- [Data records]:
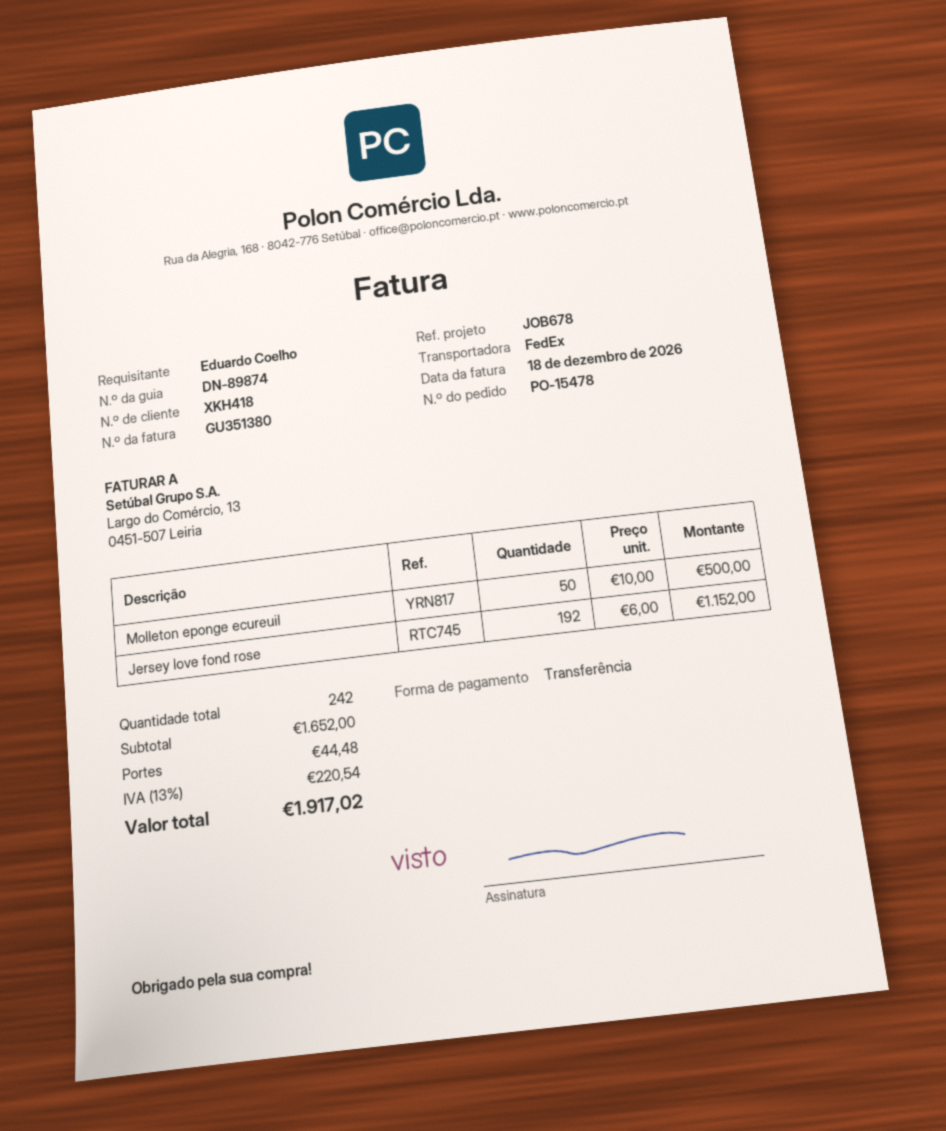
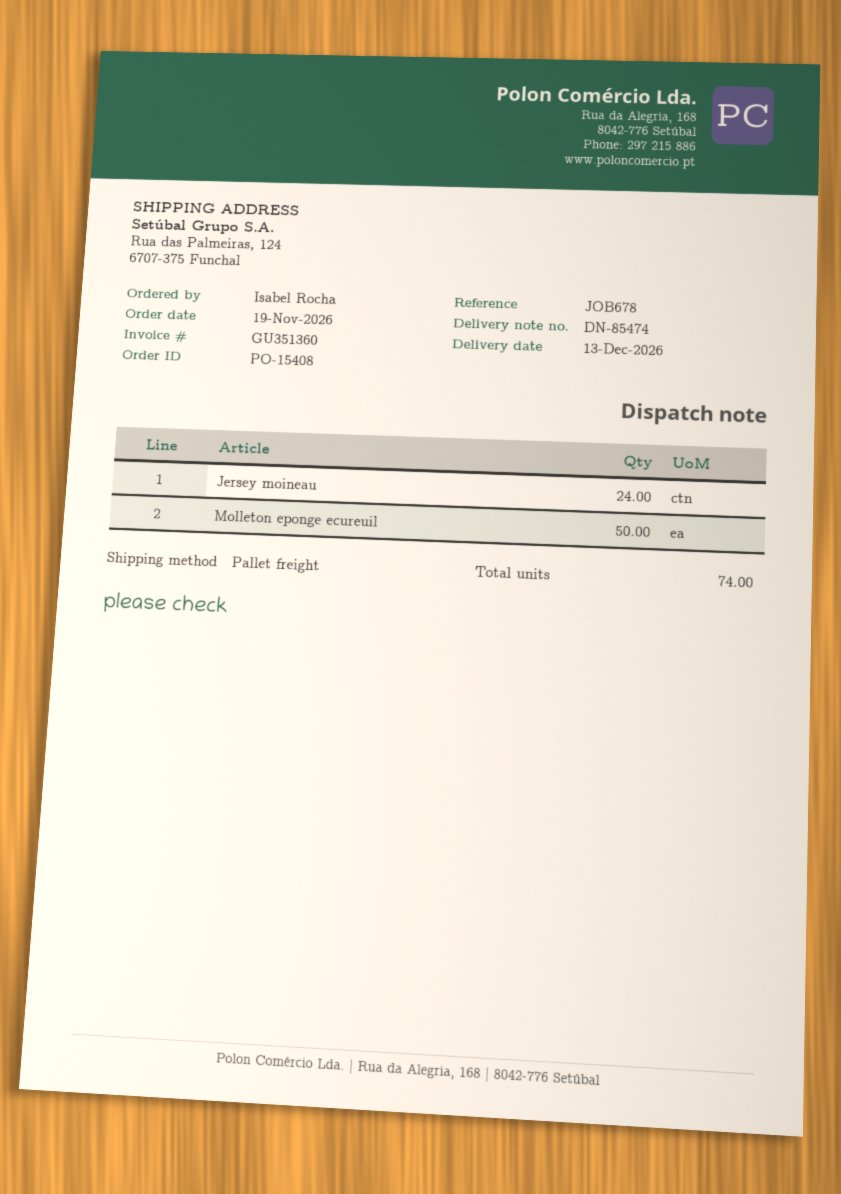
order number: PO-15478 -> PO-15408
delivery note number: DN-89874 -> DN-85474
invoice number: GU351380 -> GU351360
ordered by: Eduardo Coelho -> Isabel Rocha
shipping method: FedEx -> pallet freight
Jersey love fond rose: 192 -> none
Jersey moineau: none -> 24
total quantity: 242 -> 74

- [Exercise prompt]:
Begin with the line that contains "Jersey love fond rose: 192 -> none" and quote each line after it exactly, stopping after the last line of the data.

- [Problem solution]:
Jersey love fond rose: 192 -> none
Jersey moineau: none -> 24
total quantity: 242 -> 74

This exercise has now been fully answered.